-- Before-and-after page screenshots --
* * *

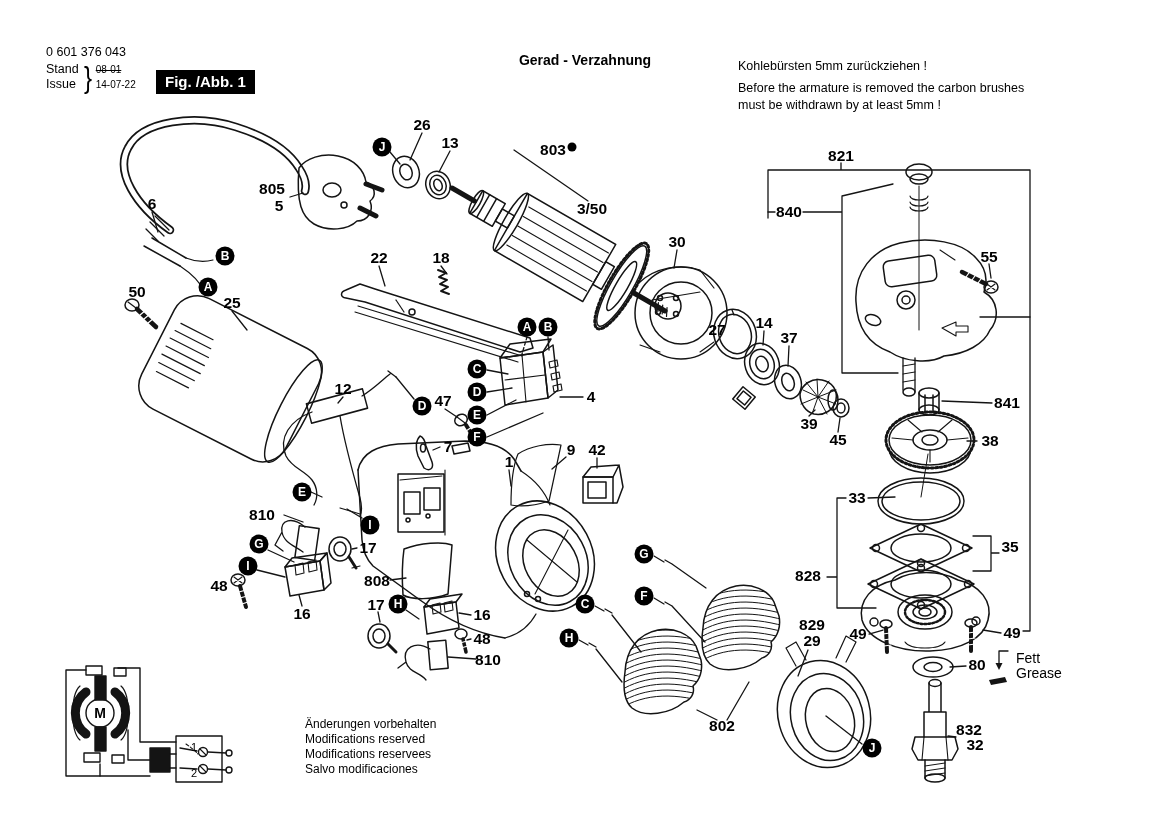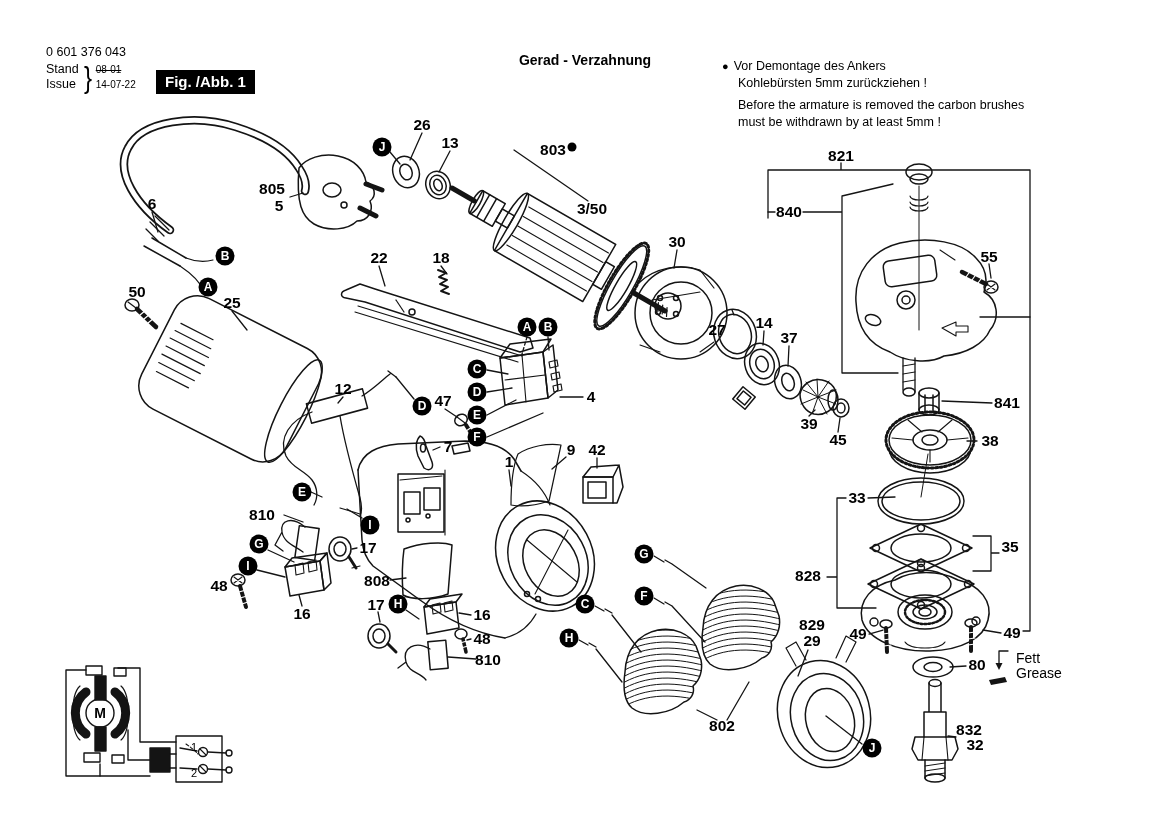--- a/index.html
+++ b/index.html
@@ -436,9 +436,6 @@
   <div class="title">Gerad - Verzahnung</div>
 
   <div class="note">
-    <div>
-      <span class="bullet">●</span><span>Vor Demontage des Ankers</span>
-    </div>
     <div class="ind">Kohlebürsten 5mm zurückziehen !</div>
     <div class="ind gap">Before the armature is removed the carbon brushes</div>
     <div class="ind">must be withdrawn by at least 5mm !</div>

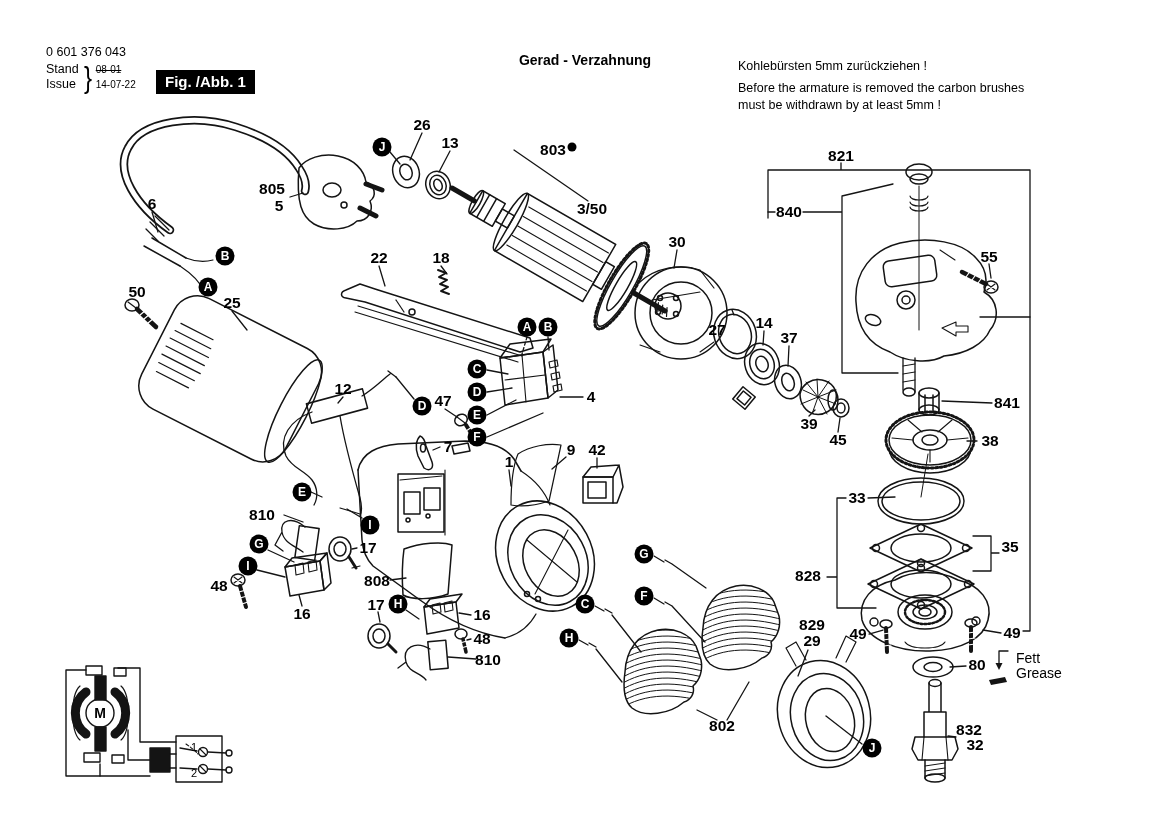--- a/index.html
+++ b/index.html
@@ -446,6 +446,12 @@
     <div>Grease</div>
   </div>
 
+  <div class="footer">
+    <div>Änderungen vorbehalten</div>
+    <div>Modifications reserved</div>
+    <div>Modifications reservees</div>
+    <div>Salvo modificaciones</div>
+  </div>
 
   <div id="callout-layer">
       <div class="co-num" style="left: 422px; top: 125px;">26</div>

* * *

-- Task item --
Nothing but the exact text of the records should appear in your answer, with no pictures. Please write it out.

-- Output --
--- a/index.html
+++ b/index.html
@@ -436,9 +436,6 @@
   <div class="title">Gerad - Verzahnung</div>
 
   <div class="note">
-    <div>
-      <span class="bullet">●</span><span>Vor Demontage des Ankers</span>
-    </div>
     <div class="ind">Kohlebürsten 5mm zurückziehen !</div>
     <div class="ind gap">Before the armature is removed the carbon brushes</div>
     <div class="ind">must be withdrawn by at least 5mm !</div>

--- a/index.html
+++ b/index.html
@@ -446,6 +446,12 @@
     <div>Grease</div>
   </div>
 
+  <div class="footer">
+    <div>Änderungen vorbehalten</div>
+    <div>Modifications reserved</div>
+    <div>Modifications reservees</div>
+    <div>Salvo modificaciones</div>
+  </div>
 
   <div id="callout-layer">
       <div class="co-num" style="left: 422px; top: 125px;">26</div>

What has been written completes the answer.